LoveThyNeighborIn the most heartbreaking development so far, my uber-right brother has cut me off from my niece and nephew (ages 8 and 15) because he doesn’t want to have to answer questions about my being lesbian (a word he refuses to say). This was precipitated by a t-shirt I sent for my nephew’s birthday (he’s the teenager) that read “love thy neighbor,” and then gave a list of who that might mean. Because the list included “gay neighbor,” he threw it in the garbage and blocked my number from my nephew’s cell phone.  A few years ago, I sent the same brother a book I thought might help him “come to terms” with having a gay family member (a truth he’s known for more than 25 years). He threw it away, and yesterday threw the episode in my face. He doesn’t need a book, he said, except the bible. That’s right: his bigotry is rooted in what he perceives to be Christian faithfulness. He knows all he needs to know.

Parochialism, limited perspective, suspicion of the experience of those not like us, disdain for difference. Fear of a world we can’t understand or can’t control. A need for power over others, or a fear of loss of power. All these may be in some way ingredients in the hostility soup that is our culture these days.

I’m overwhelmed. I feel like Elijah[i], searching for a cave in which to avoid the venom of hatred that is all around. Self-preservation seems a worthy goal some days. Where even to begin? How to combat the comfort so many people find in ignorance? And when that ignorance becomes violent, as ignorance so often does, who do we suppose will claim responsibility? The churches, “news” stations or facebook groups that incited it? Doubtful.
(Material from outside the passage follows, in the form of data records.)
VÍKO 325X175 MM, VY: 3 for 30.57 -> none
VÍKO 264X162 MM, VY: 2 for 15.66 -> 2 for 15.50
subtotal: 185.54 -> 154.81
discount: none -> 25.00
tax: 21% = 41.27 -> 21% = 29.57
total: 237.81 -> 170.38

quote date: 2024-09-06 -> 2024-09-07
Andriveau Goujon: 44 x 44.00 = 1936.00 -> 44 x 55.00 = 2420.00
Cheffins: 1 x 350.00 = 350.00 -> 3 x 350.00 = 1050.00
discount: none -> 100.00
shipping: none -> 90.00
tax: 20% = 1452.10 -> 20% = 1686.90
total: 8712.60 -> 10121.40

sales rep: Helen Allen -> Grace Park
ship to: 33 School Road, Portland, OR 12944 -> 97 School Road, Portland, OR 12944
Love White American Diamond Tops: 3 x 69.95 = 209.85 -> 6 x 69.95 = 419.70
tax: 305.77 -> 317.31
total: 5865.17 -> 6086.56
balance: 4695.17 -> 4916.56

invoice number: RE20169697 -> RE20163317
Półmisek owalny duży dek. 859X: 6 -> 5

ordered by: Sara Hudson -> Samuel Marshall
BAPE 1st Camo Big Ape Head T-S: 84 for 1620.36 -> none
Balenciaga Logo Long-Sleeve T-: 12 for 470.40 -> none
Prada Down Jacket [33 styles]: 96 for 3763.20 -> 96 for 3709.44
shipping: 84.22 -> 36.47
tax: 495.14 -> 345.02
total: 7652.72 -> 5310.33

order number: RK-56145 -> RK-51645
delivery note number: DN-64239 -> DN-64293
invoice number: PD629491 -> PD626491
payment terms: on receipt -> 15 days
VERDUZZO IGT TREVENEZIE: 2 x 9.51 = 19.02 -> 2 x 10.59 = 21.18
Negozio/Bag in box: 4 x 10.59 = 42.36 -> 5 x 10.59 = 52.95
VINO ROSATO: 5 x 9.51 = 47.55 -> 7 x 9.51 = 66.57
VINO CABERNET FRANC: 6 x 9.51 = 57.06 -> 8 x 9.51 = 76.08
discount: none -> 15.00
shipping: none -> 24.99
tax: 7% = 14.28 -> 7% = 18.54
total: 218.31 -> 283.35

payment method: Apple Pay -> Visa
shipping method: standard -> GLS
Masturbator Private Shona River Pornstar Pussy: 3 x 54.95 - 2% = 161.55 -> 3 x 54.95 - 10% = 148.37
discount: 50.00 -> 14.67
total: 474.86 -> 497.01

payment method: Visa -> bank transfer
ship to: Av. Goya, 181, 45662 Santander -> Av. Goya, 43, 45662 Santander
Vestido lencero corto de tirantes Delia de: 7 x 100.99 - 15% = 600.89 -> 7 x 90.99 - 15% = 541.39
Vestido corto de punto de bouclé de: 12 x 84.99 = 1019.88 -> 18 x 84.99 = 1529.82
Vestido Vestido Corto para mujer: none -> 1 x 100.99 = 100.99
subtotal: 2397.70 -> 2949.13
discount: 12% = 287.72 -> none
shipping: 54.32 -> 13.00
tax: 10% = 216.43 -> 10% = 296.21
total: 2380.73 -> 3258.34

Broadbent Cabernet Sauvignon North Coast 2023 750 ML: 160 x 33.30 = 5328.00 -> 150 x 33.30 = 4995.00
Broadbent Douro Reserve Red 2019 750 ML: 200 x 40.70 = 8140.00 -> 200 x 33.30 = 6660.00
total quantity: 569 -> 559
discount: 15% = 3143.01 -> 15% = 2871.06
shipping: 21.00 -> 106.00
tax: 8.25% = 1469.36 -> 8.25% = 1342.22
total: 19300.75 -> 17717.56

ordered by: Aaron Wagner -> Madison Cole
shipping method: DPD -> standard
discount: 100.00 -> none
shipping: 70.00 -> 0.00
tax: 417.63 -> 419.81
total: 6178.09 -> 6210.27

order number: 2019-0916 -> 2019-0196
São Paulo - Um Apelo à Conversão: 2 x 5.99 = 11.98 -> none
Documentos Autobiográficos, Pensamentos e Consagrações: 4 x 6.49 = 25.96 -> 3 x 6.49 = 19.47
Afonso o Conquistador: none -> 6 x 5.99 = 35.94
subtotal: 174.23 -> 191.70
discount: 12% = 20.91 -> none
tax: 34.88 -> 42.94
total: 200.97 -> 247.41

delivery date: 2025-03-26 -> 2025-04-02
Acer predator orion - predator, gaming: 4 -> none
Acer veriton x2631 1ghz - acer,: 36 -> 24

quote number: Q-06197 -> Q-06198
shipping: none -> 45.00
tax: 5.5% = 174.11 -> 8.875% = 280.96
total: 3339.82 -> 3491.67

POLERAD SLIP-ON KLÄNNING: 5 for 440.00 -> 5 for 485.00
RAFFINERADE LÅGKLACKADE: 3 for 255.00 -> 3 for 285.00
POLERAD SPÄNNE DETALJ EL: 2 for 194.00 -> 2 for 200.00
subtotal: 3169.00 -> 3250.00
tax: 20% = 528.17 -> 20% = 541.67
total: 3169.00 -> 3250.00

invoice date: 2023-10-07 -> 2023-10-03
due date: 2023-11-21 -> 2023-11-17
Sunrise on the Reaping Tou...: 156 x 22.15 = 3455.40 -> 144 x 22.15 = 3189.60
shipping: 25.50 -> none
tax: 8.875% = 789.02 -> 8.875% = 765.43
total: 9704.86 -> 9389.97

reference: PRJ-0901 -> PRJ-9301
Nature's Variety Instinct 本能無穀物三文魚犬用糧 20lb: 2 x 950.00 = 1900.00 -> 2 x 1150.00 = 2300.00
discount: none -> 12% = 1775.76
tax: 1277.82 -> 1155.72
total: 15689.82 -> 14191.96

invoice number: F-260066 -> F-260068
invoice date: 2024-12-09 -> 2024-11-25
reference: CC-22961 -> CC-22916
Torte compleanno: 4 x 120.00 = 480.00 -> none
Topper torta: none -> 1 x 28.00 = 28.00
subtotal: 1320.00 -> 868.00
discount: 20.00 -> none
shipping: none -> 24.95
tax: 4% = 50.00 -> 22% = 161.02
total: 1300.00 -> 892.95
One pressing question is how to get Elijah out of the cave. There is no energy for me in hurling epithets of my own. I don’t want a culture war. I want rights as a gay American and I want justice for my neighbors who are economically deprived, environmentally poisoned, and emotionally overwrought.

A further question is how to advance the cause of knowledge. God got Elijah out of the cave by giving him a new assignment. UrbanSpirit, the center I run here in Louisville, has a mission of poverty education; our primary tool is a week-long simulation of life at minimum wage. We’ve learned that putting ourselves in other people’s shoes is a powerful way to gain understanding, insight and empathy. We invite groups from all over the country to come and experience this reality. This is my work, my passion, my assignment to keep me from the cave. Some days it feels like droplets in an ocean. But it is something I can do. Way better than calling names or spreading someone’s lies.

About a decade ago in a difficult time, I dreamed of God, and I heard – in waking or sleeping, I can’t be sure – the voice of God saying, “I am faithful; you be faithful.” I think of that regularly. So I’ll continue to speak, to preach, to teach, to try to have conversation, to challenge the lies and put forward the truth. And I’ll keep trying to support and encourage truth-tellers I meet on the path.


[i] 1 Kings 19 in the Hebrew scripture (what Christians tend to call the “old testament”).